Extracted data:
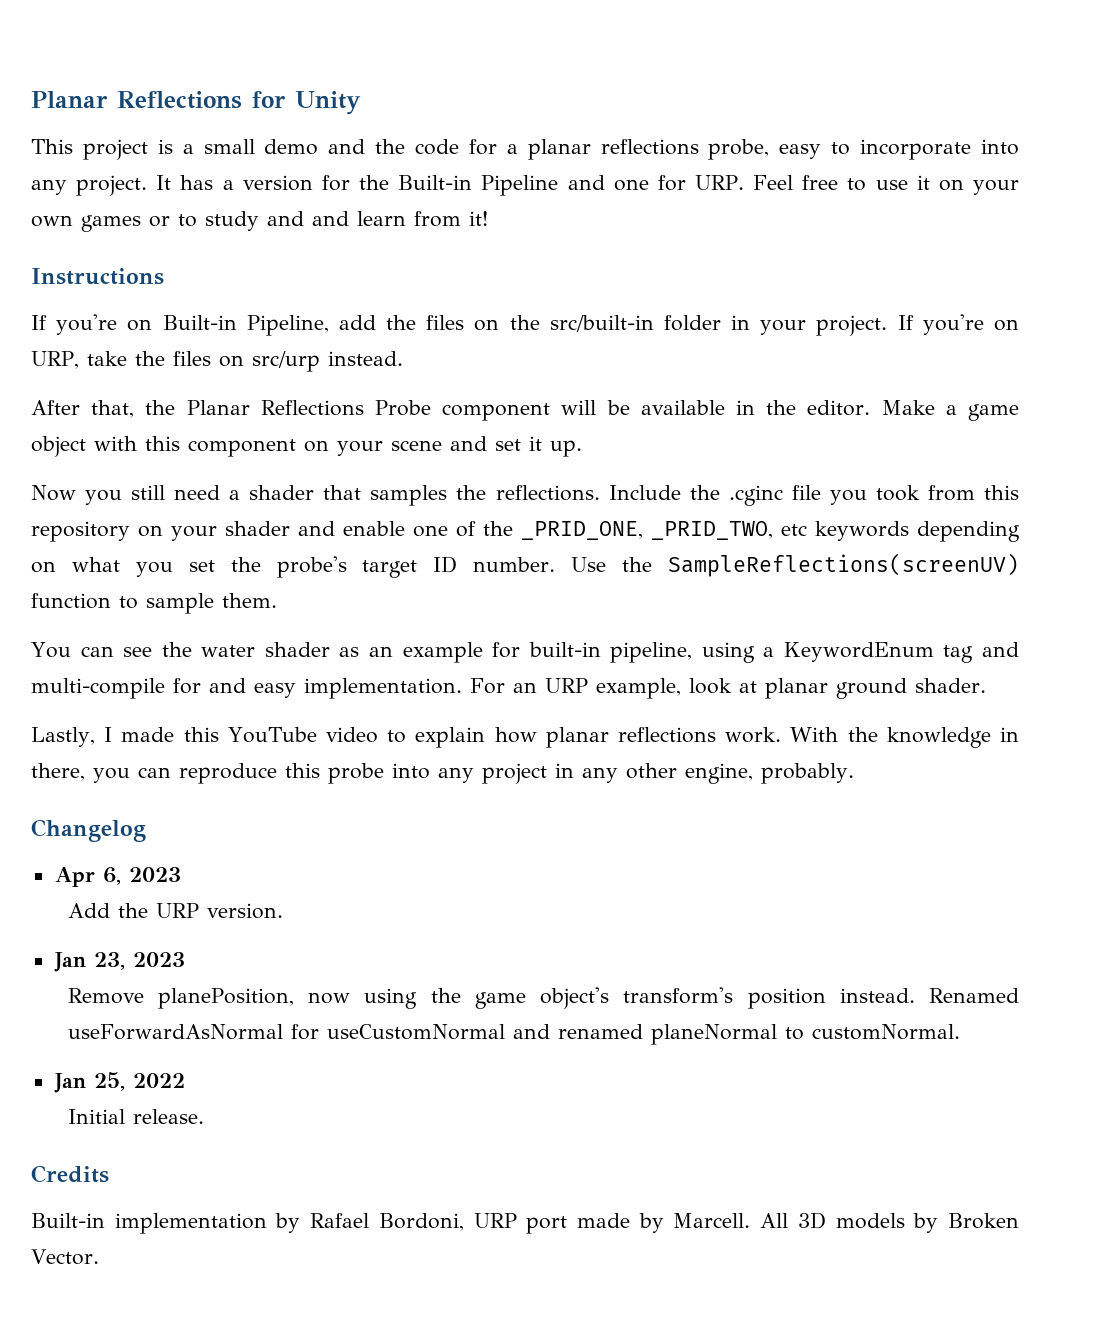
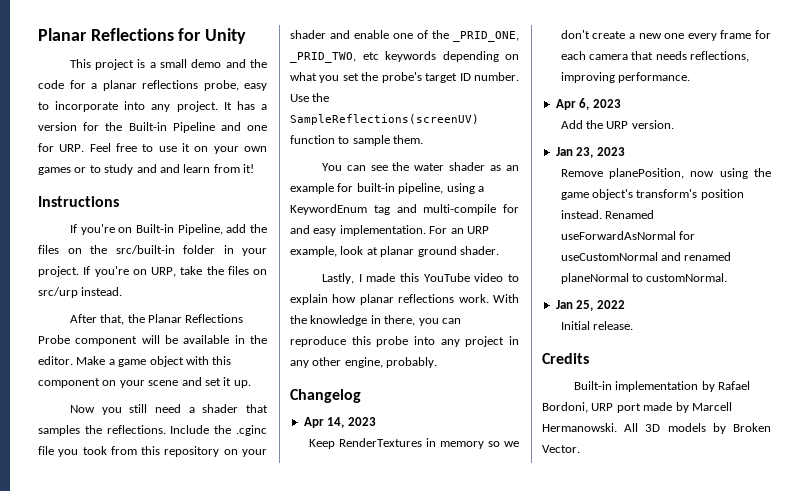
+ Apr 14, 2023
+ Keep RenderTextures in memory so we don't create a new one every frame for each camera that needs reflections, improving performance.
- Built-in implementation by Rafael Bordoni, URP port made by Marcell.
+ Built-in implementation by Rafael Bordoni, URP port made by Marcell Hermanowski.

...

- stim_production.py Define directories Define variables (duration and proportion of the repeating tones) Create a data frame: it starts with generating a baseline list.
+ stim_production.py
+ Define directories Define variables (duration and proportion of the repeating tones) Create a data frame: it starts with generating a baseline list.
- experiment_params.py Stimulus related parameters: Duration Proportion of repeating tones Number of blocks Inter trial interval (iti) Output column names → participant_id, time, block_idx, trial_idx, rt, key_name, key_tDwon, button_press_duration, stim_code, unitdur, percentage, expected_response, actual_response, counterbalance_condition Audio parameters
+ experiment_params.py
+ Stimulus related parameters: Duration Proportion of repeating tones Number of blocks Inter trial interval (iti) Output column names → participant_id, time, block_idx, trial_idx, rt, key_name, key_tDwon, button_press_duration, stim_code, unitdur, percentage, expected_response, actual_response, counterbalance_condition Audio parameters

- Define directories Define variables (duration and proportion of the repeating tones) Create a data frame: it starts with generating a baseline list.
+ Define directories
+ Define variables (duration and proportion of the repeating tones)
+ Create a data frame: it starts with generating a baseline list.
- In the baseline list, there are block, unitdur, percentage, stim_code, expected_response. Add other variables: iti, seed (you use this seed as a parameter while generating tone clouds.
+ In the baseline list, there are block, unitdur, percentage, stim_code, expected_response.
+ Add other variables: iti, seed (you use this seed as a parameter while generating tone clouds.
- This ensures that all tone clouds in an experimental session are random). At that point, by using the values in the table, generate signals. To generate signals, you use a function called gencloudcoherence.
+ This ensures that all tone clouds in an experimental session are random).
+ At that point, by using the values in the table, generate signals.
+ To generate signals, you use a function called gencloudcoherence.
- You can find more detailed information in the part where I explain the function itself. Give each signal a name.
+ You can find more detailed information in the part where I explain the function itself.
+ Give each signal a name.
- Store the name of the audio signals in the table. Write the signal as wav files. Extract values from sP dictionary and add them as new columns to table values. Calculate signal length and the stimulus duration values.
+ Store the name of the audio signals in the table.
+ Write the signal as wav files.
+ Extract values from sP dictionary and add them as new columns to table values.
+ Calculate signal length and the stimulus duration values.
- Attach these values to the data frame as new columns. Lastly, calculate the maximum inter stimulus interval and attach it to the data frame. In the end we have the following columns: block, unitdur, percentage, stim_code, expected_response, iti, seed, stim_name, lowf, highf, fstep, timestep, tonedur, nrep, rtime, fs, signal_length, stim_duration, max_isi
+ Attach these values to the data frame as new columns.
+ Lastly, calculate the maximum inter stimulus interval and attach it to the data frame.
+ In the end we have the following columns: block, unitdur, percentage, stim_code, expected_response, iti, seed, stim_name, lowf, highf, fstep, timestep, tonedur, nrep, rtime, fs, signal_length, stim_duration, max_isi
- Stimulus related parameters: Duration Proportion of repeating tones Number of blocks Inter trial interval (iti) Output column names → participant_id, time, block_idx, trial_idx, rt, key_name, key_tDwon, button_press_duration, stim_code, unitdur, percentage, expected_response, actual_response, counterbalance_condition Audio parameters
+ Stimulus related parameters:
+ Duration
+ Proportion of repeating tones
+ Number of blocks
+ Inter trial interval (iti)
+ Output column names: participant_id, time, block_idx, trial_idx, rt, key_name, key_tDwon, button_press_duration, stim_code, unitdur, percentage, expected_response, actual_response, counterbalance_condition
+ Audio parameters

Instructions for the task: Copy whichever lines in the listing above contain the word "function".

Answer to the exercise:
- This ensures that all tone clouds in an experimental session are random). At that point, by using the values in the table, generate signals. To generate signals, you use a function called gencloudcoherence.
+ To generate signals, you use a function called gencloudcoherence.
- You can find more detailed information in the part where I explain the function itself. Give each signal a name.
+ You can find more detailed information in the part where I explain the function itself.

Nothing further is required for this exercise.